A Merrimack County Superior Court jury room door is seen inside the Merrimack County Courthouse in Concord on Thursday, March 31, 2016. (ELIZABETH FRANTZ / Monitor staff)
A Merrimack County Superior Court jury room door is seen inside the Merrimack County Courthouse in Concord on Thursday, March 31, 2016. (ELIZABETH FRANTZ / Monitor staff) Credit: Elizabeth Frantz

The New Hampshire Banking Department is telling nearly 100 customers owed money by shuttered Concord-based Dargon Law Firm LLC to reach out to a Massachusetts bankruptcy court. 

Daniel Dargon, who now goes by Drake David Dargon, Sr., started the firm on North State Street in 2008, after graduating from Franklin Pierce Law School. In 2010, the NH Banking Department ordered the firm to pay $129,500 in fines and $147,197 in restitution for providing mortgage modification services without a license. 

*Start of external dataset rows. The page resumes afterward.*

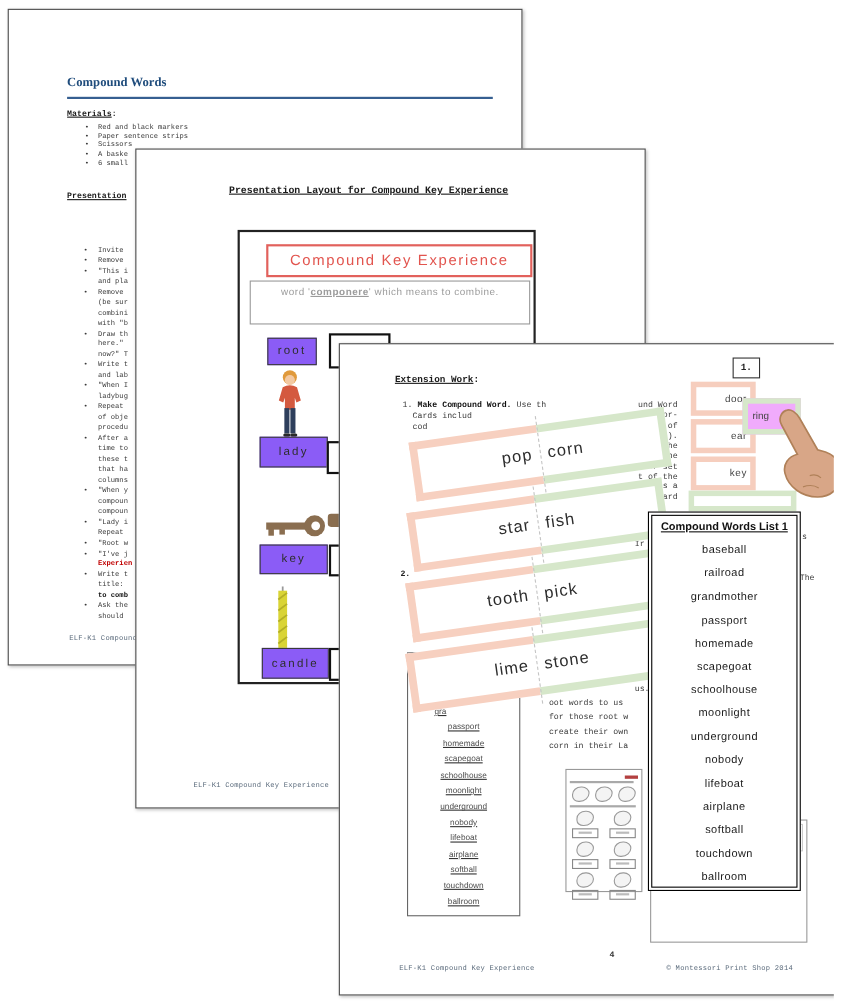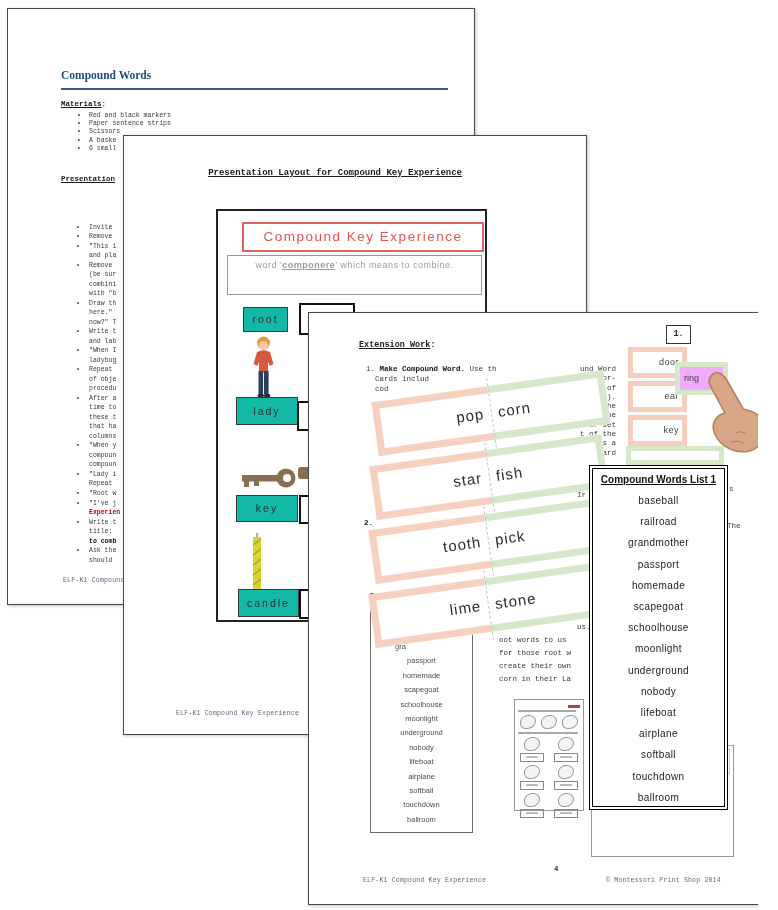--- a/index.html
+++ b/index.html
@@ -32,21 +32,21 @@
   .p2-title{position:absolute;left:63px;top:32px;width:275px;text-align:right;font-weight:bold;
             font-size:9px;text-decoration:underline;color:#1a1a1a;white-space:nowrap;}
   .p2-box{position:absolute;left:92px;top:73px;width:267px;height:409px;border:2px solid #222;background:#fff;}
   .p2-red{position:absolute;left:24px;top:11px;width:238px;height:26px;border:2px solid #e2615c;
           font-family:"Liberation Sans",sans-serif;color:#e2544e;font-size:13.5px;letter-spacing:1.5px;
           text-align:center;line-height:26px;}
   .p2-gray{position:absolute;left:9px;top:44px;width:253px;height:38px;border:1px solid #9a9a9a;
            font-family:"Liberation Sans",sans-serif;color:#9b9b9b;font-size:9px;letter-spacing:.5px;
            text-align:center;line-height:18px;}
   .p2-gray .lw{font-weight:bold;text-decoration:underline;}
-  .wordbox{position:absolute;border:1.5px solid #3a3a3a;background:#14b8a6;text-align:center;
+  .wordbox{position:absolute;border:1.5px solid #3a3a3a;background:#8b5cf6;text-align:center;
            font-family:"Liberation Sans",sans-serif;font-size:10.5px;letter-spacing:2px;color:#2e2e2e;}
   .sliver{position:absolute;border:2px solid #111;background:#fff;}
   #p2-root{left:25px;top:96px;width:43px;height:23px;line-height:23px;}
   #p2-root-sliver{left:81px;top:92px;width:52px;height:28px;}
   #p2-lady-img{position:absolute;left:30px;top:125px;width:31px;height:63px;}
   #p2-lady{left:18px;top:186px;width:60px;height:26px;line-height:26px;}
   #p2-lady-sliver{left:79px;top:190px;width:52px;height:26px;}
   #p2-key-img{position:absolute;left:22px;top:254px;width:56px;height:27px;}
   #p2-key2-img{position:absolute;left:80px;top:256px;width:14px;height:12px;background:#8a6e50;border-radius:3px;}
   #p2-key{left:18px;top:284px;width:60px;height:25px;line-height:25px;}
@@ -102,21 +102,21 @@
   .list-box{position:absolute;left:280px;top:152px;width:139px;height:345px;border:1.5px solid #000;
             background:#fff;padding:2px;box-sizing:border-box;z-index:30;}
   .list-box .inner{border:1px solid #000;height:100%;box-sizing:border-box;text-align:center;}
   .list-box .lb-title{margin-top:5px;font-family:"Liberation Sans",sans-serif;font-weight:bold;
             font-size:10px;text-decoration:underline;color:#111;}
   .list-box .lb-words{margin-top:5px;font-family:"Liberation Sans",sans-serif;font-size:10px;
             letter-spacing:.4px;color:#1a1a1a;line-height:21.2px;}
 
   
   .left-box{position:absolute;left:61px;top:280px;width:103px;height:240px;border:1px solid #666;
-            background:#fff;box-sizing:border-box;z-index:10;}
+            background:#fff;box-sizing:border-box;z-index:10;text-decoration:underline;}
   .left-box .lb2-title{position:absolute;left:8px;top:4px;font-size:7.5px;font-weight:bold;
             text-decoration:underline;color:#222;}
   .left-box .lb2-words{margin-top:46px;text-align:center;font-family:"Liberation Sans",sans-serif;
             font-size:7.5px;color:#4d4d4d;line-height:14.4px;}
   .left-box .lb2-words div:nth-of-type(1){text-align:left;padding-left:24px;}
 
   
   .ws-thumb{position:absolute;left:205px;top:386px;width:70px;height:112px;border:1px solid #999;
             background:#fff;z-index:5;box-sizing:border-box;padding:3px;}
   .tbar{height:2px;background:#a9a9a9;margin:2px 0;}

Dargon left the state that year and still has not paid his state fines or his former customers, according to a statement from the Banking Department issued Monday. He recently filed for bankruptcy, and consumers who are owed restitution should reach out to the United States Bankruptcy Court for the District of Massachusetts regarding case No. 20-30300 to register as creditors.

There were 99 New Hampshire clients who were awarded restitution, according to the Banking Department.

“With this alert, the Department is attempting to notify all interested parties of this action so they may assert their interests in the bankruptcy proceeding and finally receive the restitution they are owed,” New Hampshire Banking Department Commissioner Gerald Little said in a statement.

The New Hampshire Supreme Court’s professional conduct committee censured a former employee of Dargon Law, Peter Larkowich, in 2012 for representing himself as a lawyer when he didn’t have a license to practice law in New Hampshire and his Massachusetts license had lapsed in 2005.